The 40th annual Offshore Technology Conference is set for May 4th through 7th at Reliant Center. Some early announcements have been made about award recipients. The OTC Distinguished Achievement Award is going to Peter Noble of ConocoPhillips for his contribution to innovative marine vehicle and floating offshore systems design and engineering. OTC’s distinguished Achievement Award for Companies, Organizations and Institutions goes to the Sakhalin Energy Investment Company for the Sakhalin II Phase 2 Project. The Heritage Award recipient is Wolfgang Schollnberger, retired from BP, for his advocacy of new technology.
The Houston Bar Association’s Houston Volunteer Lawyers Program is staffing a Tax LegalLine until nine this evening. The number is 713-759-1133, found on the KUHF Web site. Attorneys will answer tax-related questions, giving brief advice on tax issues and providing additional resources.
The Houston Independent School District is hosting a job fair for school custodians on Saturday morning at the Barnett Field House on Fairway.

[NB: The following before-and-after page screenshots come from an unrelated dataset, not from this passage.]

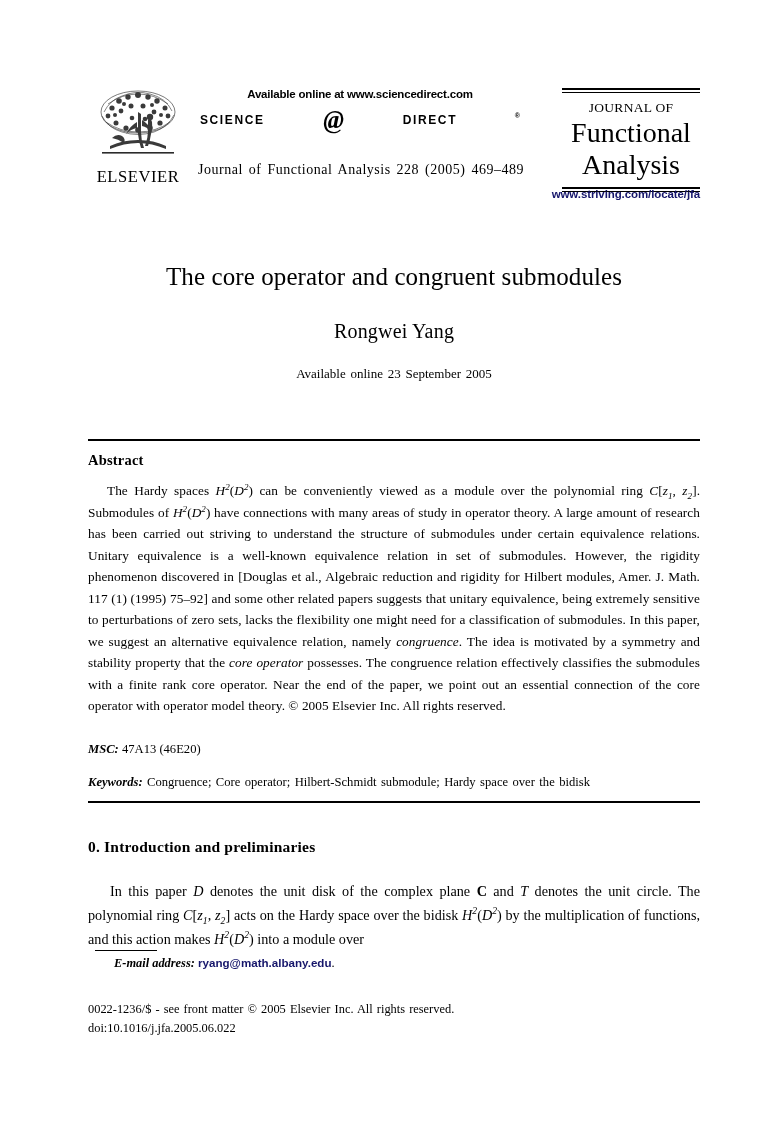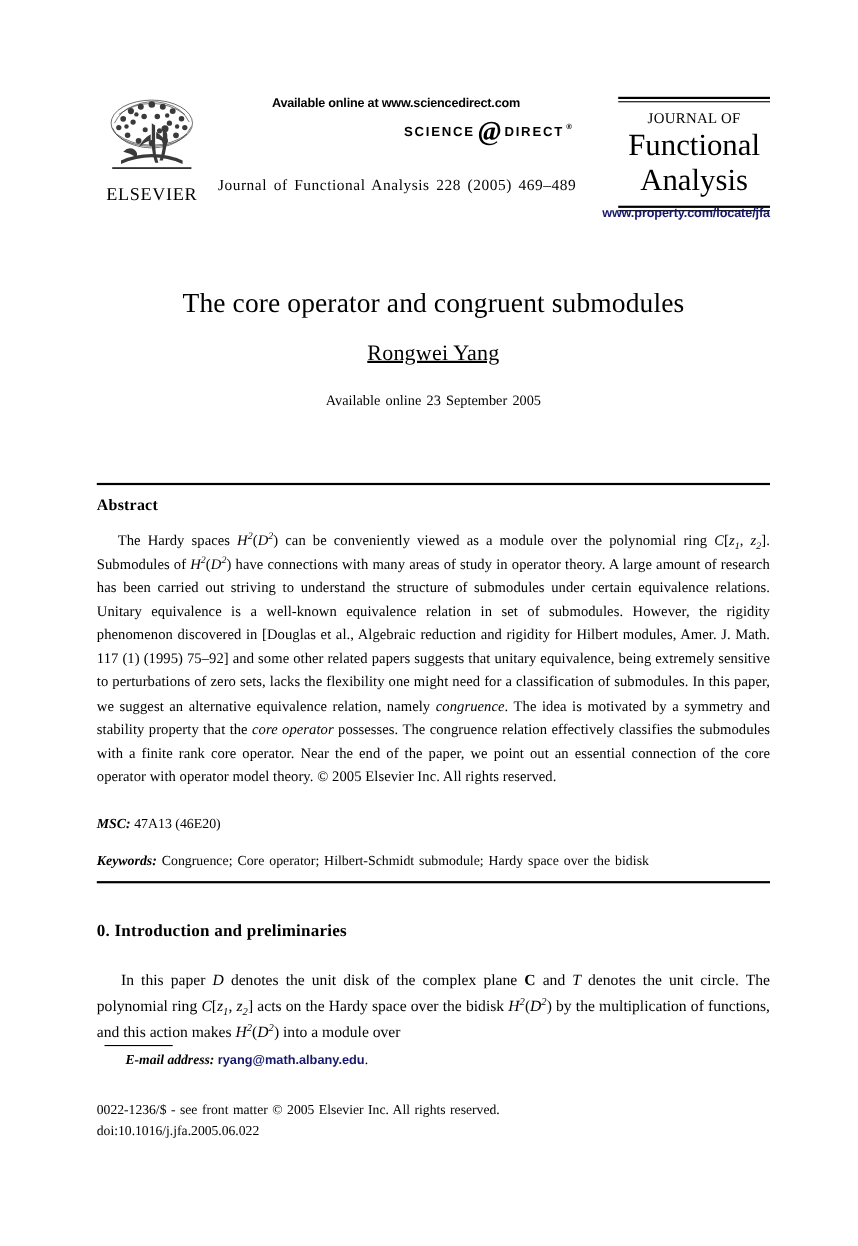--- a/index.html
+++ b/index.html
@@ -65,21 +65,21 @@
     font-family: "Liberation Sans", "DejaVu Sans", sans-serif;
     font-size: 11.5px;
     font-weight: bold;
     letter-spacing: -0.2px;
     color: #000;
   }
   .sd-logo {
     margin-top: 9px;
     display: flex;
     align-items: center;
-    justify-content: flex-end;
+    justify-content: space-between;
     gap: 2px;
   }
   .sd-word {
     font-family: "Liberation Sans", "DejaVu Sans", sans-serif;
     font-size: 12px;
     font-weight: bold;
     letter-spacing: 1.6px;
     line-height: 1;
     position: relative;
     top: 1px;
@@ -164,24 +164,23 @@
     width: 612px;
     text-align: center;
   }
   .paper-title {
     font-size: 25px;
     font-weight: 400;
     line-height: 1.2;
     letter-spacing: 0.1px;
   }
   .author {
-    margin-top: 18px;
+    margin-top: 28px;
     font-size: 20px;
     letter-spacing: 0.2px;
-    text-decoration: underline;
   }
   .affiliation {
     margin-top: 16px;
     font-size: 12.2px;
     font-style: italic;
     font-weight: bold;
     letter-spacing: 0.1px;
     word-spacing: 1px;
   }
   .dates {
@@ -382,21 +381,21 @@
     <div class="journal-cite">Journal of Functional Analysis 228 (2005) 469–489</div>
 
     <div class="jfa-box">
       <div class="rule-double-top"></div>
       <div class="jfa-line1">JOURNAL OF</div>
       <div class="jfa-line2">Functional</div>
       <div class="jfa-line3">Analysis</div>
       <div class="rule-double-bottom"></div>
     </div>
 
-    <div class="jfa-url">www.property.com/locate/jfa</div>
+    <div class="jfa-url">www.striving.com/locate/jfa</div>
   </div>
 
   <div class="title-block">
     <div class="paper-title">The core operator and congruent submodules</div>
     <div class="author">Rongwei Yang</div>
     <div class="dates">
       <div>Available online 23 September 2005</div>
     </div>
   </div>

The Tomball Independent School District is hosting a job fair on March 12th. The district is searching for teachers, paraprofessionals, bus drivers and child nutrition, custodial and maintenance staff. It’s set for Thursday, March 12th from 5 to 8 p.m. at Tomball Junior High School on Quinn Road.
Dynegy says its fourth-quarter loss was less than last year’s, but warned that it expects to lose money in 2009 largely because of lower commodity prices. The Houston-based company reports a loss of $7 million for the quarter ended December 31st, compared with a loss of $46 million in the year ago quarter. Revenue rose nearly ten per cent to $795 million from $724 million. The company said it now expects to post a net loss this year of $65 million to $140 million. In December, Dynegy projected 2009 results ranging from a loss of $20 million to profit of $85 million.
Chemicals maker Huntsman reports its fourth-quarter profit soared due in part to a settlement with Hexion Specialty Chemicals. But The Woodlands-based company’s adjusted results missed Wall Street’s expectations. Huntsman posted net income of $598 million, compared with $2 million in the year-ago quarter. Last fall, Huntsman let Hexion walk away from a planned $6.51 billion buyout for a $1 billion payment. Hexion had been trying to scuttle the deal for months. The payout consisted of $325 million from Hexion, $425 million from Hexion’s parent company, Apollo Management, and Apollo’s purchase of convertible senior notes worth $250 million. The company plans to keep the payout money on its balance sheet. Huntsman, for the full year, had a profit of $609 million.
A decline in “pre-need” sales is blamed for a fall in fourth quarter profit at Houston-based cemetery and funeral home operator Service Corporation International. SCI reports a net income of $9.5 million on revenue of $517 million. That’s down from $166.8 million net income on $573 million in revenue in the year-ago quarter.